Lastly, as organisations increasingly digitalise, CFOs must also understand and finance innovations within the data privacy space. To fully ensure regulatory compliance and protect data, CFOs must embrace and support the implementation of the latest innovations in Privacy-Enhancing Technology (PET). Especially as companies seek to store sensitive data to leverage it for future commercial gain.
PET enables businesses to leverage insights from third-party private data without violating any laws by ensuring confidential information that cannot be shared is not revealed.
Any thoughts on what to expect in 2023?
Gartner predicts that by 2024, 75% of the world’s Sensitive Personal Identifiable Information (SPII) will be covered by one of the many (and ever-growing) Modern Global Privacy Regulations. In 2023, in preparation for this prediction, enterprises processing or wanting to do more with SPII covered under regulations will need to be investing in PET.

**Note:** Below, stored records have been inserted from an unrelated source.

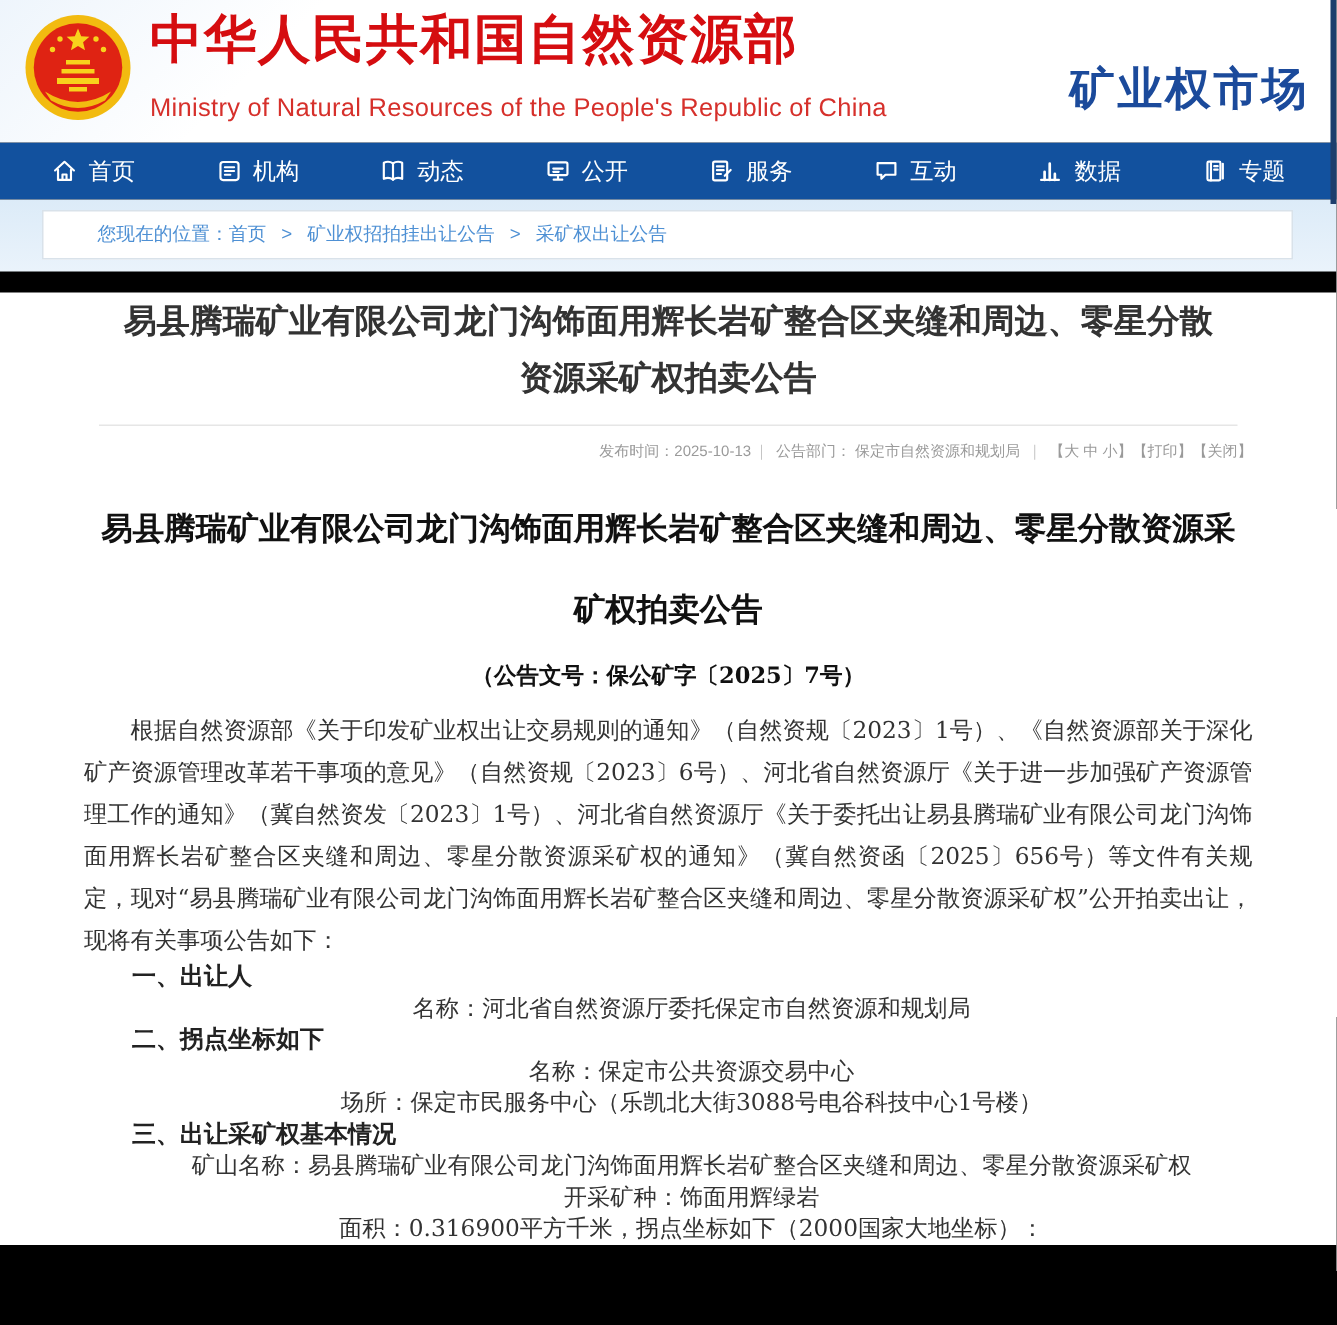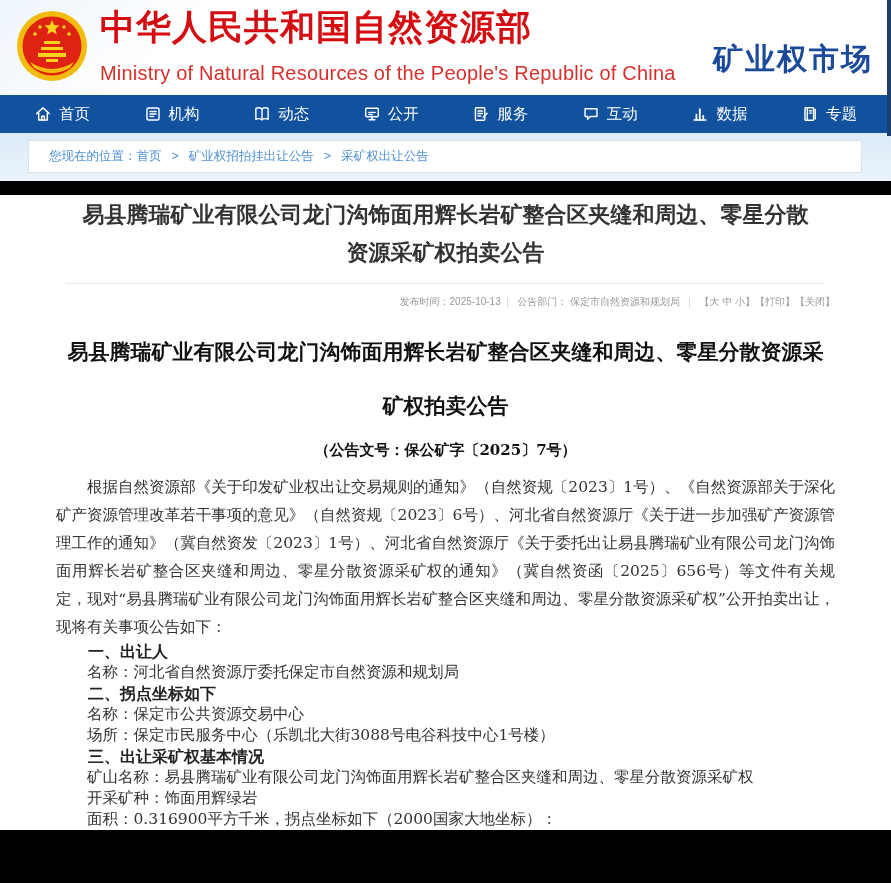--- a/index.html
+++ b/index.html
@@ -12,7 +12,7 @@
   .emblem{width:72px;height:72px;display:block;flex:0 0 auto;}
   .logo-text{margin-left:12px;}
   .title-cn{font-size:35px;font-weight:bold;color:#d50d10;letter-spacing:1px;line-height:40px;font-family:"Liberation Sans",sans-serif;}
-  .title-en{font-size:20px;color:#d6302b;margin-top:15px;letter-spacing:0.2px;}
+  .title-en{font-size:17px;color:#d6302b;margin-top:15px;letter-spacing:0.2px;}
   .site-name{position:absolute;right:18px;top:39px;font-size:30px;font-weight:bold;color:#1b4a9b;letter-spacing:2px;}
 
   

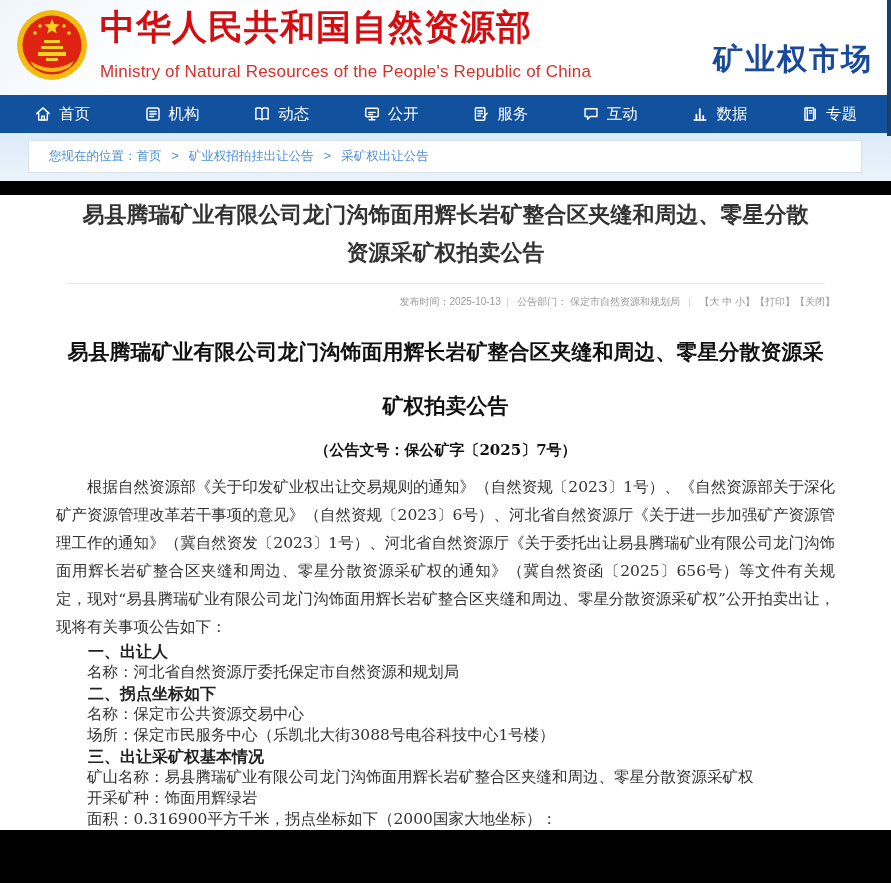--- a/index.html
+++ b/index.html
@@ -23,7 +23,7 @@
 
   
   .crumb-band{height:48px;background:linear-gradient(to bottom,#dcebf8,#eaf3fb);padding-top:7px;box-sizing:border-box;}
-  .crumb-box{margin:0 29px 0 28px;height:33px;background:#fff;border:1px solid #d9e2ea;box-sizing:border-box;line-height:31px;padding-left:20px;font-size:12.5px;color:#4e90d4;}
+  .crumb-box{margin:0 29px 0 28px;height:33px;background:#fff;border:1px solid #d9e2ea;box-sizing:border-box;line-height:31px;padding-left:36px;font-size:12.5px;color:#4e90d4;}
   .crumb-box .sep{margin:0 10px;color:#4e90d4;}
   .crumb-link{cursor:pointer;color:#4e90d4;text-decoration:none;}
 

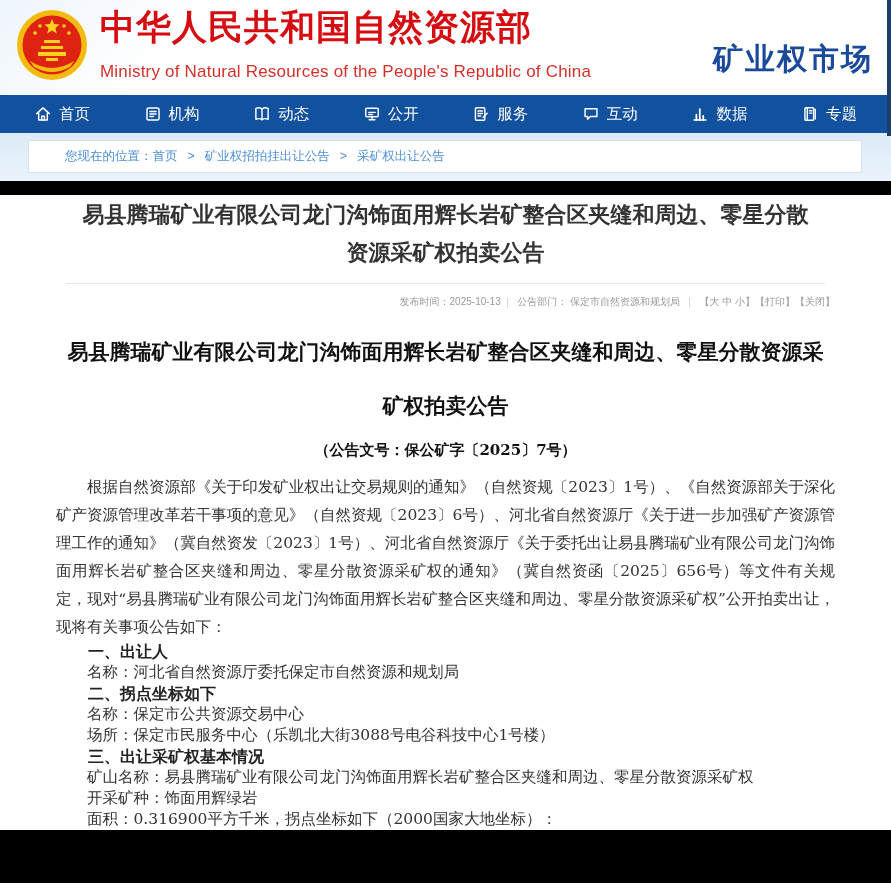--- a/index.html
+++ b/index.html
@@ -41,7 +41,7 @@
   .article-body p{margin:0;text-indent:2em;font-size:15.5px;}
   .p-lead{line-height:28px;text-align:justify;}
   .p-heading{font-weight:bold;line-height:21px;color:#222;font-family:"Liberation Sans",sans-serif;font-size:16px !important;}
-  .p-item{line-height:21px;}
+  .p-item{line-height:21px;text-align:center;}
 
   
   .scrollbar{position:absolute;right:0;top:0;width:4px;height:883px;}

We will see higher numbers of Data Privacy Officers being appointed, and the responsibility being shifted to incorporate legal, compliance and security so they can work much closer together.
With this being brought into force now with a lot of enterprises, we expect to see PET projects being associated with Privacy-by-Design and not as an afterthought to tick the box for compliance or regulatory obligation.
This will be extremely important for companies who face global multi-privacy regulations to ensure approaches and standardisation of techniques are globally transferrable.